Afterwards they stick what are essentially maxi pads and Poise pads over your incisions to soak up the copious amounts of fluid which will drain from you, wrap you in another absorbent bandage, then put you into an industrial-strength Spanx-type bodysuit, THEN wrap you with a tight binder similar to that used by transgender men to compress their chests. This is intended to make your now loose skin adhere to your body, and to help reduce swelling.
This is where the true pain starts, and the first 2 days afterwards, if you get a complete 360-degree waist reduction, it is difficult to impossible to work, even at a sitting job. By 3-4 days afterwards, light activity is possible. I’m in day 6 now, and doing reasonably well, except for great pain from my ribs to my waist, and a lot of swelling.
The depressing thing is that you will have to wear the tight binder for a full week, and it hurts. The bodysuit stays on for a couple of weeks, then you are fitted for a much tighter bodysuit. While this may help slim your figure itself, it’s intended to really squeeze the last of the swelling out of you. In 1-3 months, maybe 6 (!), you can see your full results. It’s not quick, and it’s not easy. Don’t let the slick advertisements fool you. It’s serious stuff and you will hurt.
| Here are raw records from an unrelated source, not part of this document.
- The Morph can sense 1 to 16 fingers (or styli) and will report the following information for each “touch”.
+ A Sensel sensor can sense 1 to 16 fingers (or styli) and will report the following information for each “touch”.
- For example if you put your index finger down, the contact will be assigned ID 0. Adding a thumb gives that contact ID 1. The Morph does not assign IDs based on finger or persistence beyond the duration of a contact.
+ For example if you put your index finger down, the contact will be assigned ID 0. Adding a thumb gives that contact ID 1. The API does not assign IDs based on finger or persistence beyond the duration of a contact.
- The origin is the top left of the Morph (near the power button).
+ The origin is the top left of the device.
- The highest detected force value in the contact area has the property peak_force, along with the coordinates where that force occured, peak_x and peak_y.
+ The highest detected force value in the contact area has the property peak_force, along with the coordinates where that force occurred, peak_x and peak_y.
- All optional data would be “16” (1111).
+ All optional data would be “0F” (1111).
Knowing what I now know, I would be reluctant to do it again. I think the pain was very under-appreciated at first, and I was not prepared for it. It was made worse by the fact that I cannot take codeine, morphine, or other strong medication, I avoid acetaminophen because of its liver effects, and they don’t allow you to take aspirin or ibuprofen for a week. I begged for some relief, and they let me start taking ibuprofen after 5 days. But for the first 5 days, I had almost no pain killers at all.
All in all they only removed about 1-2 pounds of actual fat from me. When you take into account fat cells which are damaged or dislodged during the process and which will be metabolized soon, I likely only lost 2 pounds out of 136. Liposuction, as they tell you, is NOT a weight-loss method; it’s a shaping method.
If you are thinking of doing it yourself…think hard. Take it seriously, and don’t let the “pecking order” make you dismiss how disruptive and how painful it can be.